We continue to acquaint you with the team of trainers and experts who will be sharing their knowledge with us during the Youth International Summer School, Beijing 2017. Meet Bogdan Vaida, a young experiential trainer from the Romania who uses the appealing catchphrase: ‘I teach students how to become their own teachers’ and at the openings day of the event, will moderate The Labyrinth workshop. Let’s find out what Bogdan is made of and what he’ll be offering us at the event.

Bogdan, you are new to Youth Time. Please, introduce yourself to our readers.

I’m an active person so I hate sitting in a chair for more than 50 minutes- and that’s a stretch, too! My body aches from having to sit still, my mind wanders off and my attention parachutes into the pits of boredom. I like to perform extreme sports, which actually generates ideas that I use in my experiential trainings. Therefore, when in trainings, I bring my drive to class. I’m sure you all know the saying: “people learn best from their own mistakes”. That’s what fuels me to go the extra mile when it comes to my students and my courses. I strongly live by these three things:

  1. I believe I can create an environment in which people can learn right by doing wrong.
  2. I believe people can create mistakes from which they learn directly, efficiently and productively!
  3. I believe I can teach students how to become their own teachers!

For more about me, check out the video below.

What drives you to be part of the Youth International Summer School Beijing 2017?

Since 2009 I’ve been doing trainings all over Europe in different fields and environments and in truth, I’ve learned as much as I’ve taught. When I started being a trainer, I quickly left the Powerpoint presentations behind and used funtivities instead. My students came to love and appreciate the new approach and that enabled me to generate learning in places where learning

didn’t benefit from the best of circumstances. And now, here I am! I feel it’s time to internationalise the international; I can’t wait to go to Summer School and offer my expertise and my love for teaching in a truly multi-potential environment. I love a good challenge and I can’t wait to dive deep into this experience.

Without giving too much away of it.. What is ‘The Labyrinth workshop’ going to be about?

The Labyrinth is an adventure game where collaboration and leadership meet division and powerlessness. Will the group find a common strategy to succeed? Will leaders empower the right people to do the right job? Will innovation and creativity create the necessary momentum to reach the end? Enter ‘The Labyrinth’ and find out for yourself!

How did you come up to put this workshop together? 

I got inspired at the Experiential Educators Europe summit where I attended numerous workshops. The facilitators there used out-of-the-ordinary tools to achieve learning! I saw leadership being taught with a ruler and connection being expressed using balloons. But what really caught my eye was an improvised adventure game set in a garden, with squares drawn in chalk and challenges at each step… I knew right there and then that The Labyrinth was what I wanted to provide at my next training!

What should Summer School participants do to prepare best before attending your workshop?

Hmm… 30 push-ups? 10 pull-ups? How about squats?

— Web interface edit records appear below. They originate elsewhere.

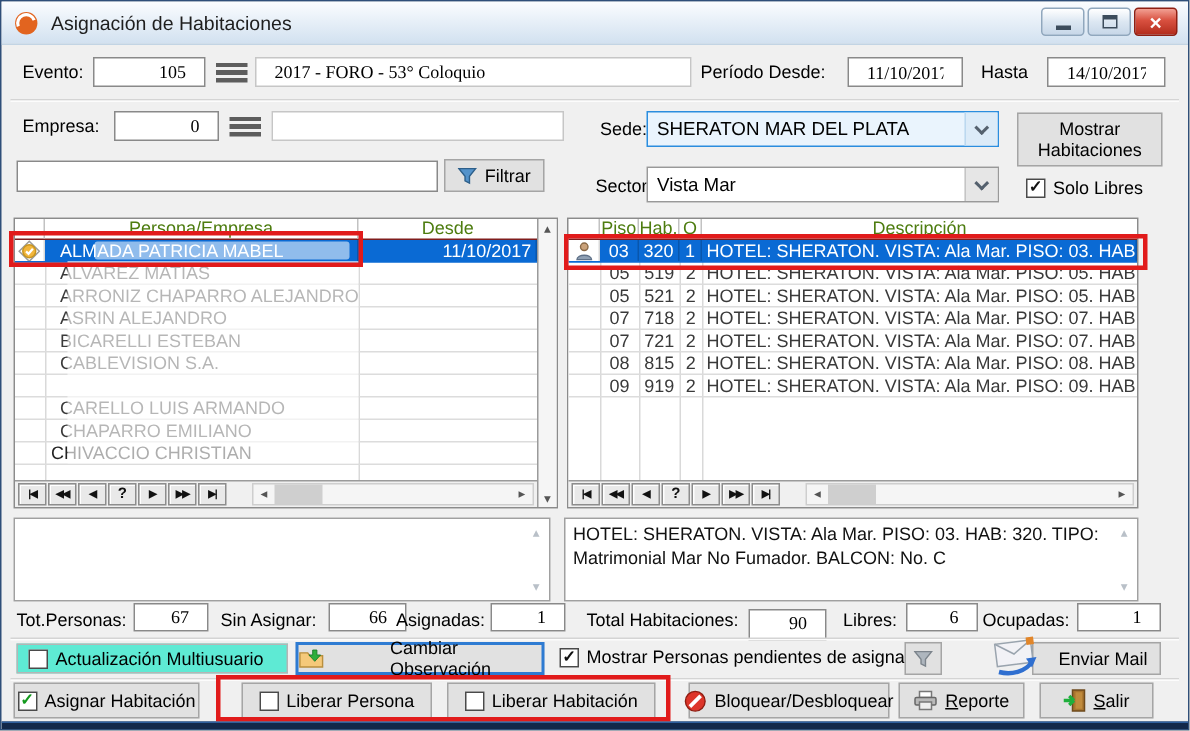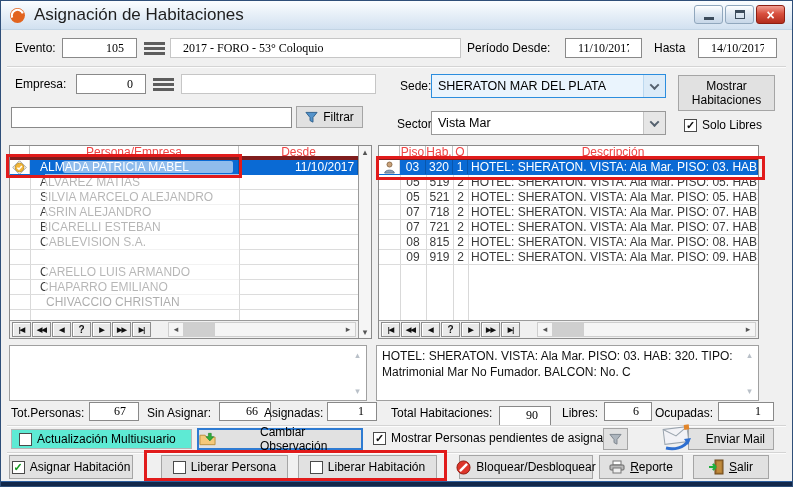"Asignación de Habitaciones" .apptitle { font-size: 17px -> 13px }
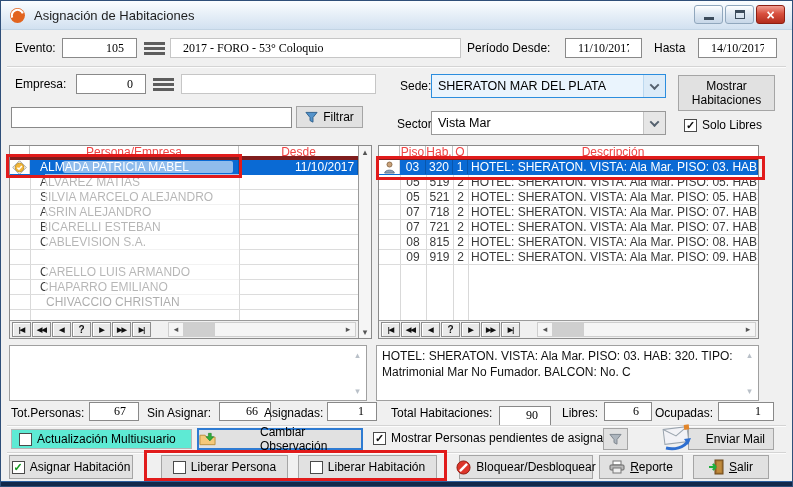"Persona/Empresa" .ghead { border-bottom: 4px solid #7f1d1d -> 1px solid #7f1d1d; color: #ef4444 -> #4d7c0f; text-decoration: underline -> none }
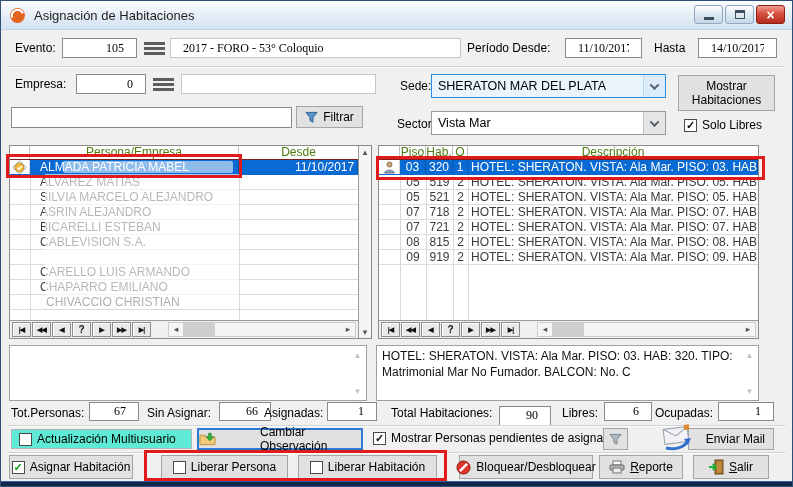"SILVIA MARCELO ALEJANDRO" div { text: SILVIA MARCELO -> ARRONIZ CHAPARRO }
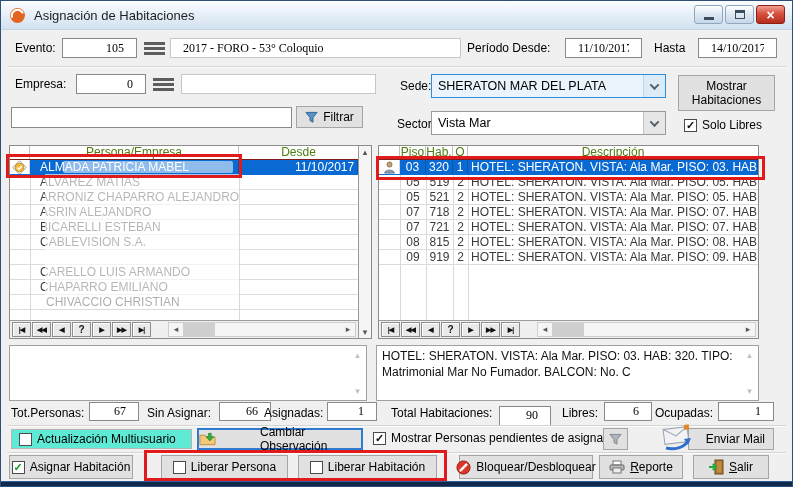"CHIVACCIO CHRISTIAN" div { padding-left: 16px -> 4px }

If you can do that, congratulations! If not, congratulations for focusing your life elsewhere. You won’t need them here. JUST stay open and eager to learn- that’s all that ‘The Labyrinth’ needs from you. A Chinese proverb illustrates this wonderfully:


“Trial often exhibits truly wonderful results.”

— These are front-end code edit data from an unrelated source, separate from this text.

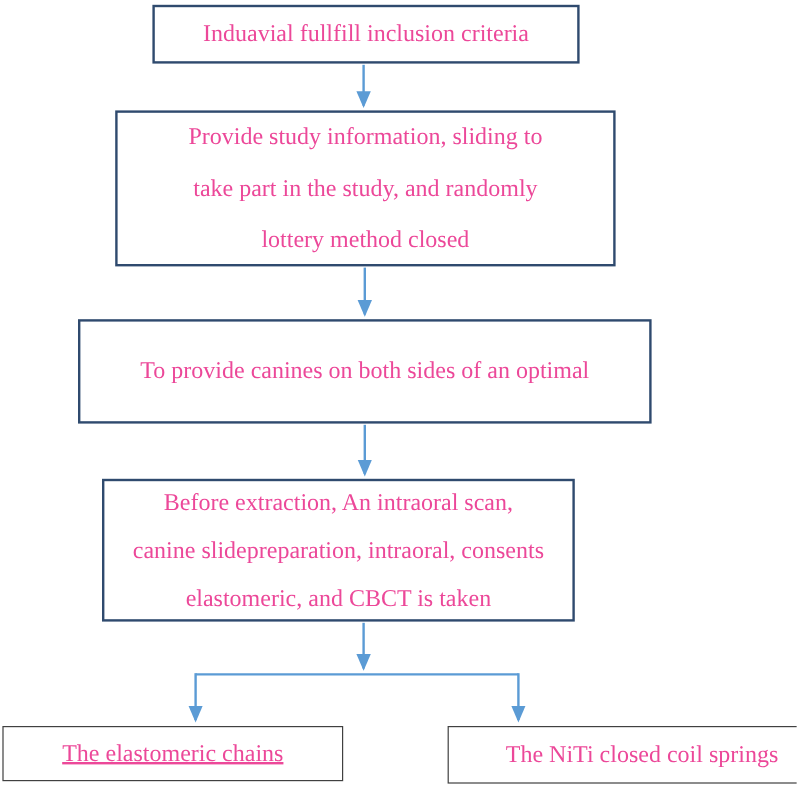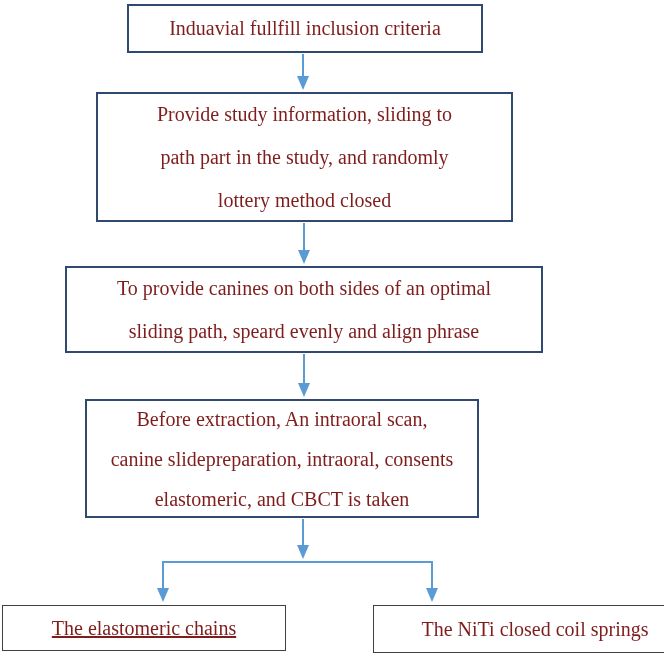"Induavial fullfill inclusion criteria" .canvas { color: #7f1d1d -> #ec4899 }
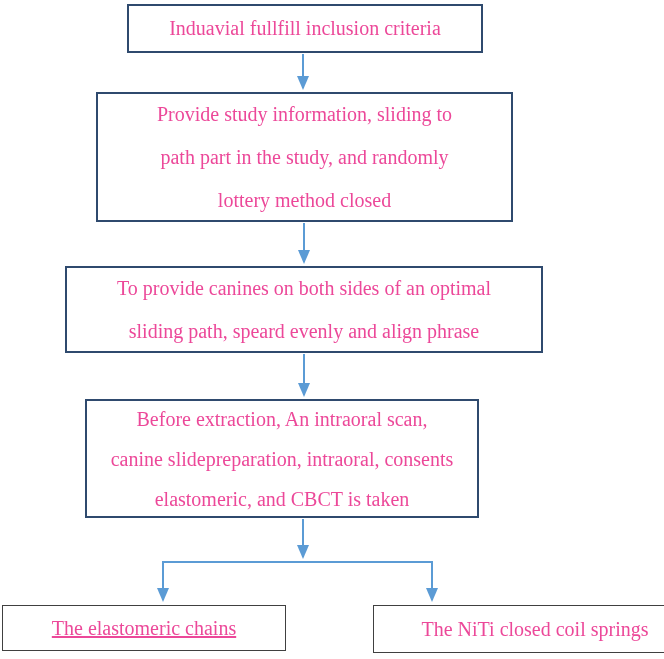"path part in the study," span.line { text: path -> take }
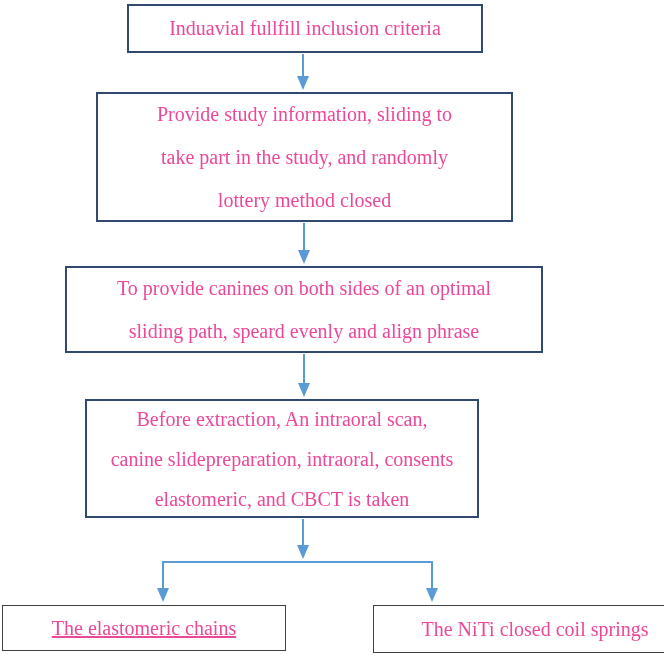"sliding path, speard evenly and" span.line { html: <span>sliding path, speard evenly and align phrase</span> -> none }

How can Summer School attendees use the knowledge best in their future? 

In ‘The Labyrinth’ you build leadership skills while working on a challenging problem. And that’s just half of it! Can you believe the process has another side- collaboration- to it? All of this is taking place in an international and intercultural environment!! Of course, the next step is applicability. More specifically, my question is this: what would you do with these skills? Can you imagine yourself bringing leadership, communication, collaboration and problem solving skills into your daily life? What would your life look like after such an experience?

Is there anything else you wish to add or bring to our attention?

When you see me at the event, don’t be shy! Come and share a story with me (and for the truly shy, a dare: ask me how I broke my collarbone). Looking forward to meet you!